> PROBLEM STATEMENT
Beginning with the line below that contains "font-style: none ->" and ending with the line that contains "height: 56px ->", copy every line exactly. Copy nothing else.

> RECORDS
== == ==

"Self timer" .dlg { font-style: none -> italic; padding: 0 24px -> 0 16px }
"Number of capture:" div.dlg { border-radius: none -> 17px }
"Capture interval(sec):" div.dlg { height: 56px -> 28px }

== == ==

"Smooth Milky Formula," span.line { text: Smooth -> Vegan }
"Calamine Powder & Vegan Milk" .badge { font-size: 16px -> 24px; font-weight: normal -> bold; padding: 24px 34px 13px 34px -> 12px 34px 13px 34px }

== == ==

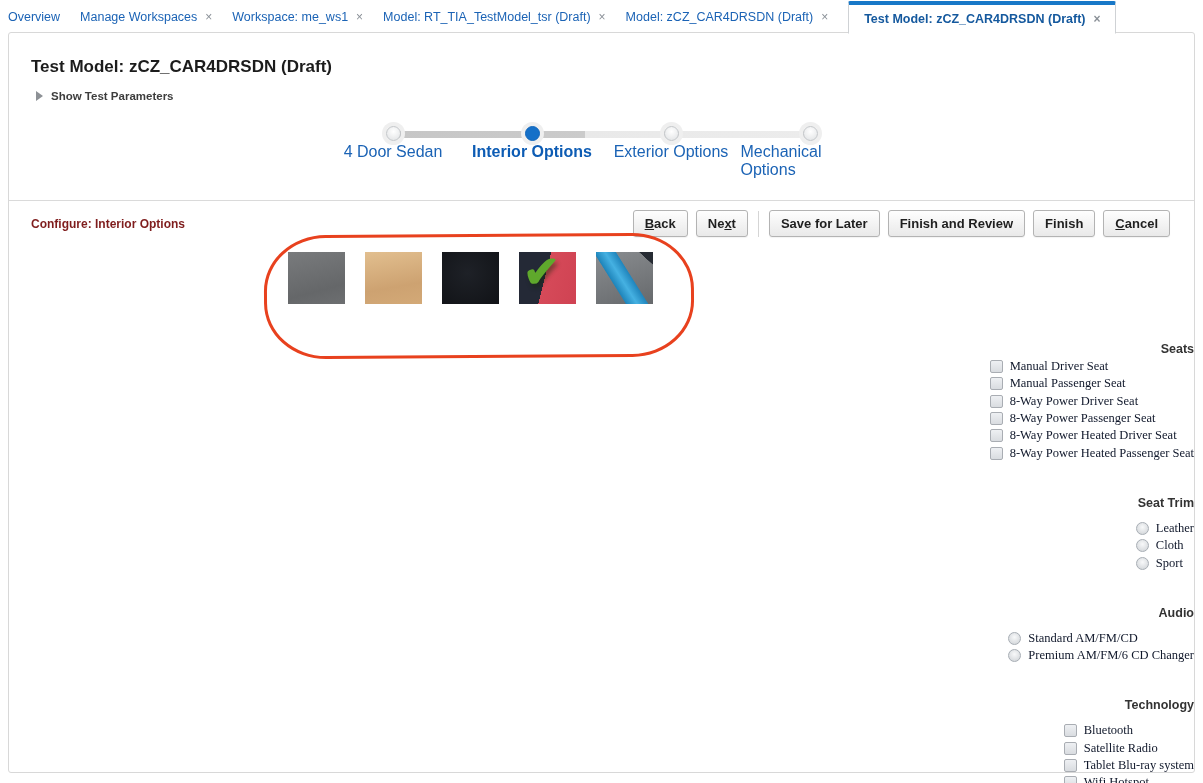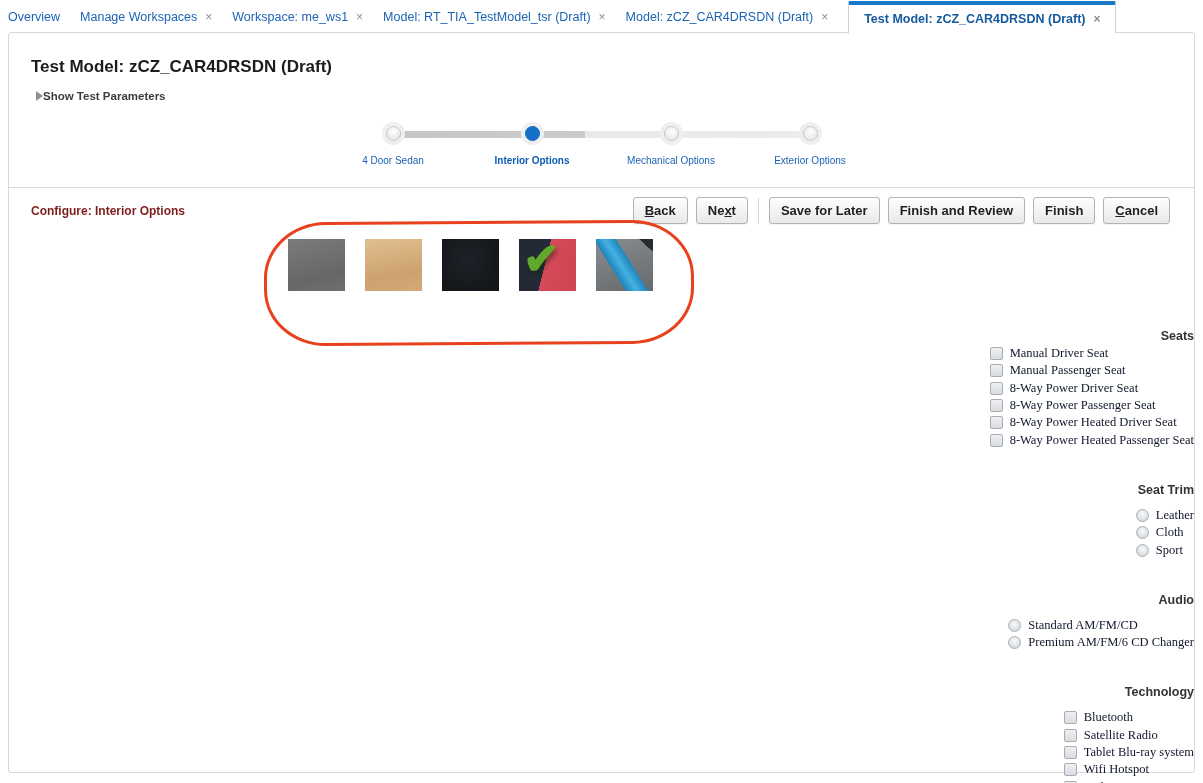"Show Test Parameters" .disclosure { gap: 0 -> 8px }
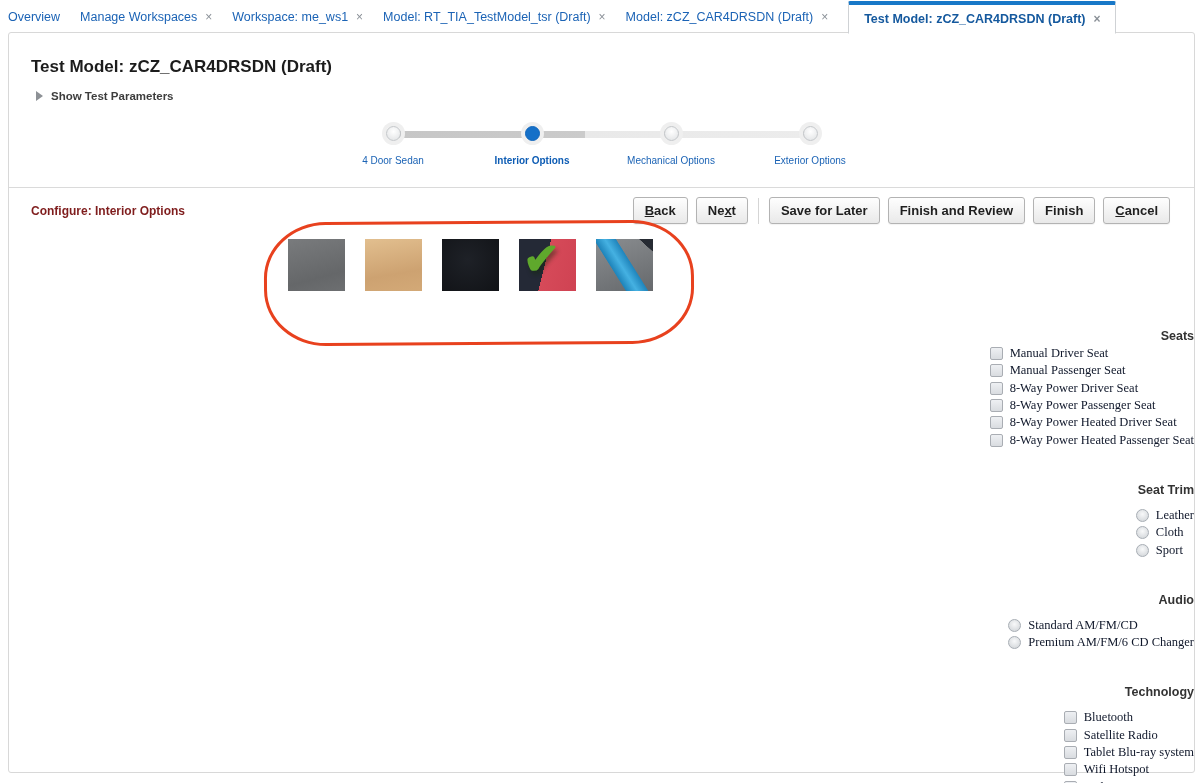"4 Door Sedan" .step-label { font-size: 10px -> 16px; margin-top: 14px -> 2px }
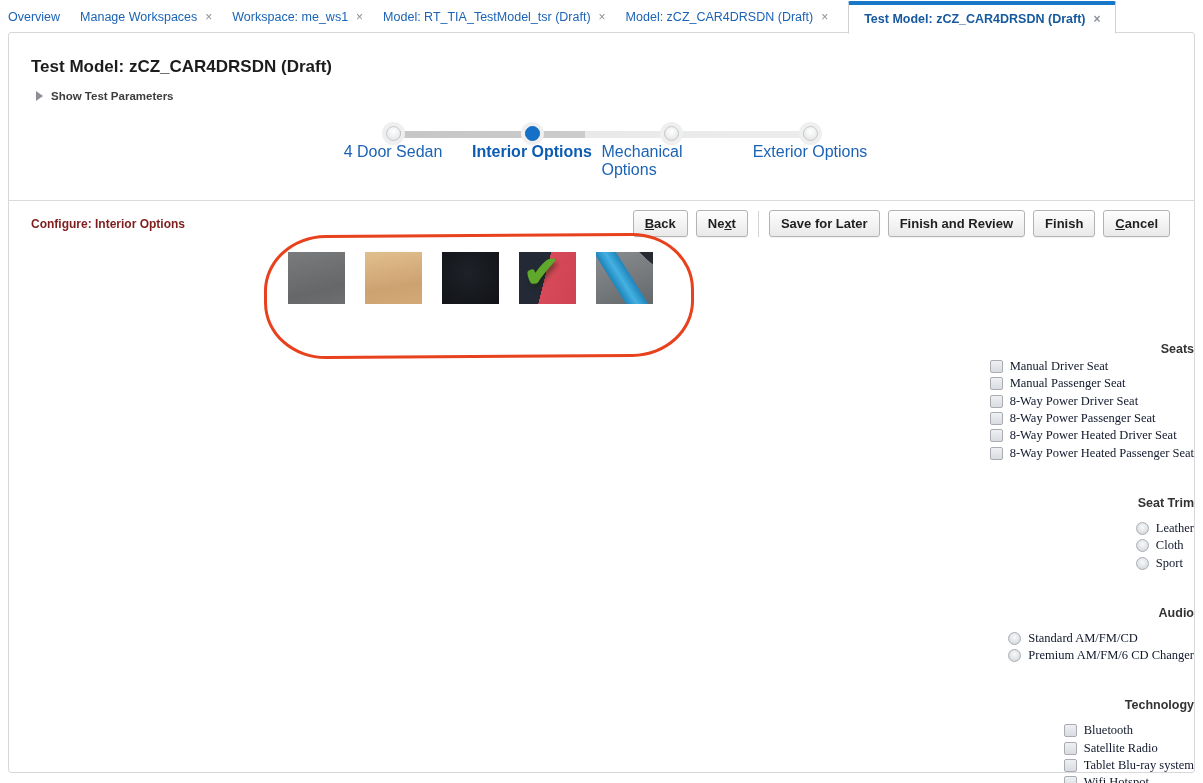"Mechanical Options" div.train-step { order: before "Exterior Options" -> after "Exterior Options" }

== == ==

> TASK RESULT
"Self timer" .dlg { font-style: none -> italic; padding: 0 24px -> 0 16px }
"Number of capture:" div.dlg { border-radius: none -> 17px }
"Capture interval(sec):" div.dlg { height: 56px -> 28px }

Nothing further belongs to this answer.